Mobile kitchen units, truckloads of tools and massive quantities of supplies are ready to help people affected by Hurricane Harvey, but there is one problem: Much of the material is hundreds of miles away from Houston.
The extent of the disaster caused by Hurricane Harvey and its remnants has made it impossible for relief agencies to help in some of the hardest-hit areas. The storm lashed hundreds of miles of coastline from Corpus Christi, Tex., to Lake Charles, La., flooded more than one-quarter of Harris County, Tex., home to the city of Houston and more than 4.5 million people, and inundated the Beaumont-Port Arthur area with more than two feet of rain in 24 hours. Trucks now sit hundreds of miles away, waiting for roads to become passable and for search-and-rescue teams to finish their jobs.
“The scope and size of the storm is unlike anything the [Salvation Army] has ever experienced,” said Lt. Col. Ronnie Raymer.
Trying to navigate flooded roads and an ever-changing situation as levees fail, rivers overflow and tides change makes it too difficult, even dangerous to try getting supplies in. The biggest issue is that the storm just won’t let up: Tuesday and Wednesday, the Beaumont-Port Arthur area was heavily flooded and rains drenched western Louisiana.
“We’ve got units set up as close as we can,” said Mike Ebert, a spokesman for the North American Mission Board of the Southern Baptist Convention. Many of the emergency units are in Mississippi. The mission board has deployed kitchens traveling to smaller towns, including Rockport on the Texas coast, to feed first responders. The units also contain showers and laundry facilities.
Some relief organizations cannot get supplies into Houston, where highways are flooded and authorities are still searching for and rescuing people from homes. Organizations that do not help with basic shelter needs will wait until the situation changes from search and rescue to a recovery mission to help people whose homes are flooded.
“What we don’t want to do right now is get our volunteers in there and have them get stranded and need to get rescued and create more problems for first responders,” Ebert said.
Tim Haas, manager of disaster relief at Samaritan’s Purse, said the organization has more than 60 volunteers in Victoria and another base of operations in the Portland-Rockport area. Three other disaster relief units — 53-foot trailers filled with tools — will be stationed in Baton Rouge and ready to deploy when it is possible to safely access hard-hit areas. Samaritan’s Purse also has generators and mobile kitchens in Baton Rouge, where it has been active since massive floods there last year. It is hoping to get a unit to a church in Santa Fe, Tex., between Houston and Galveston.
But the flooding makes meeting even immediate needs difficult to fill. A mobile kitchen capable of feeding 40,000 people a day was expected to arrive at the George R. Brown Convention Center in Houston on Tuesday but could not get there until Wednesday, according to the Red Cross.
“It can be frustrating as people are wondering: When can we get deployed?” said Bill Bumpas, a spokesman for the Southern Baptists of Texas Convention Disaster Relief. Some, however, do not have to go far: One man waiting to be deployed has rescued people from rising water in his own neighborhood, Bumpas said.
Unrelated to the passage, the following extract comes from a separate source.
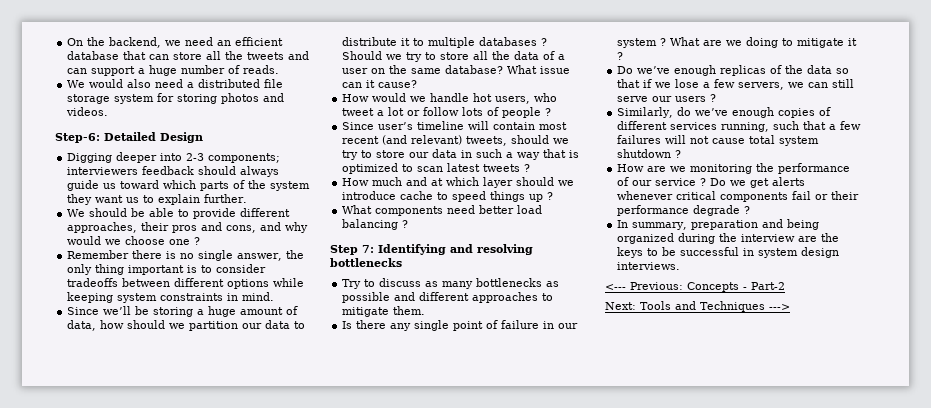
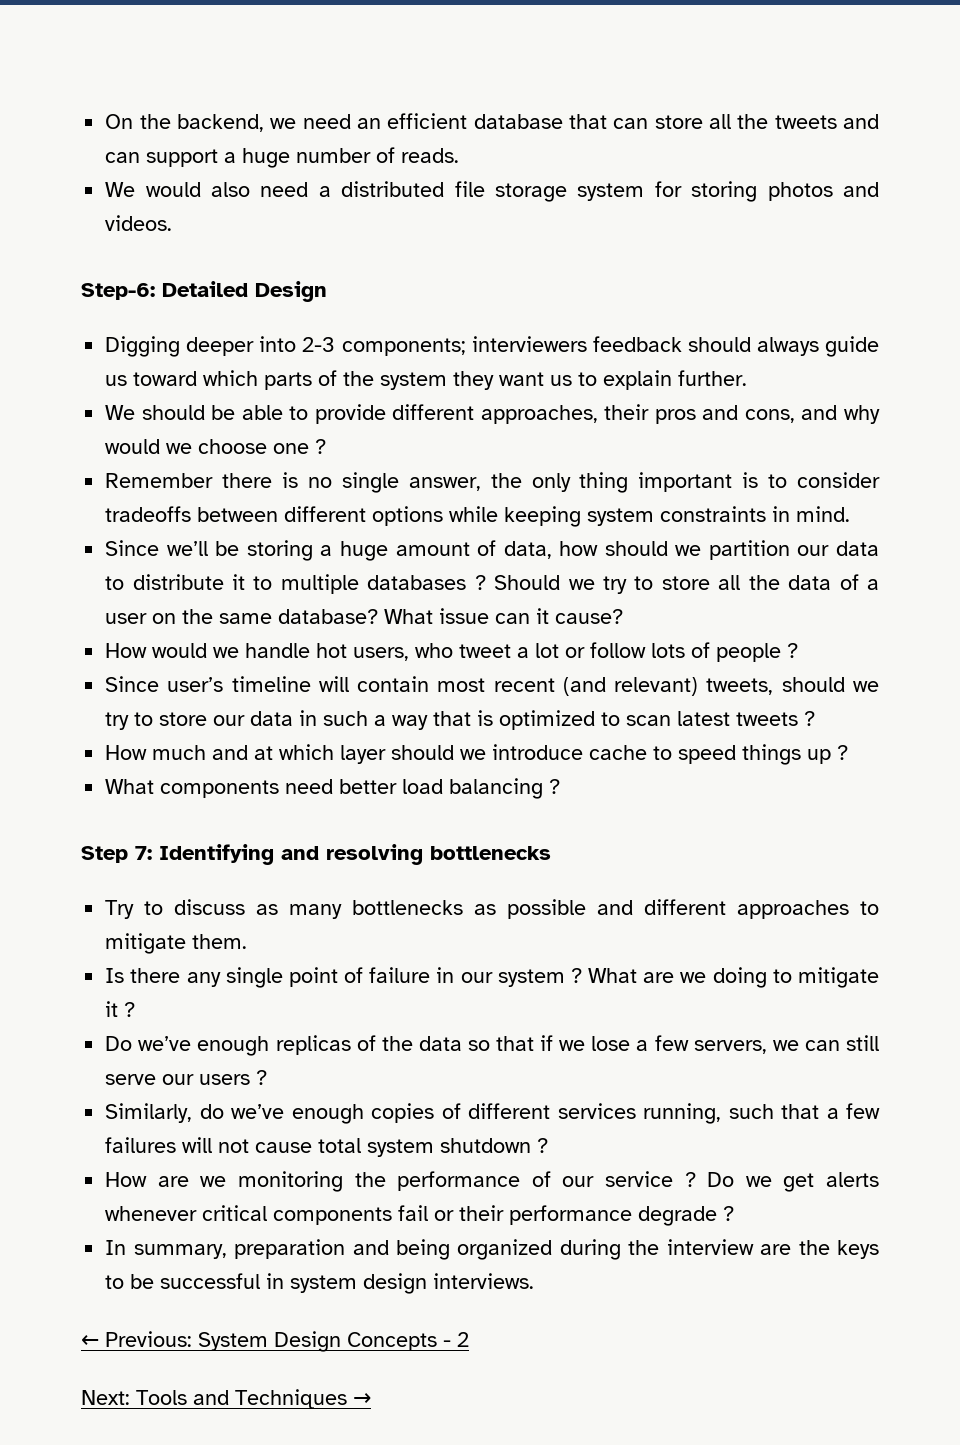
[605,282,683,290] <--- Previous: -> [81,1331,341,1352] ← Previous: System Design
[751,282,785,290] Part-2 -> [457,1332,469,1347] 2
[769,304,790,310] ---> -> [353,1393,371,1405] →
The magnitude of Harvey has shocked even the most seasoned disaster workers. Because the storm devastated so many places in different ways, with varying combinations of high winds and flooding, the response will be different in each area. And because of the storm’s massive geographic reach and impact on the highways and roads, organizations are realizing that setting up one centralized command center will not be effective.
“We also quickly realized this is going to stretch us more than Katrina did and that we’re going to have to begin thinking outside the box in how we move forward, especially in long-term recovery,” Raymer said.
Raymer said the Salvation Army is starting to think about opening centers in different neighborhoods because Houston’s sprawl was difficult to navigate even before the storm. The Salvation Army has opened shelters in the city and a command center in northwest Houston. On Wednesday, Raymer was in Rockport, which took a direct hit from Harvey when it was at hurricane strength. Raymer said that Rockport is “devastated” and that he did not see one undamaged building.
“There are multiple levels of challenges just dealing with how you navigate Houston, how you get around town,” said Haas, of Samaritan’s Purse. But conditions are improving ever so slightly.
“The island is expanding” as some floodwaters recede, said Charles Maltbie, a Red Cross spokesman. The organization has not been able to move resources assembled in Austin to Houston because of flooded roads.
But some on the ground in Houston would prefer to understand the scope of the disaster before assistance starts arriving in large volumes.
Anna M. Babin, president and chief executive of the United Way of Greater Houston, said the organization’s 211 help line has had a backlog of 9,000 calls. Because the storm is still unfolding nearly a week after its initial landfall, she is urging organizations to hold off on sending materials.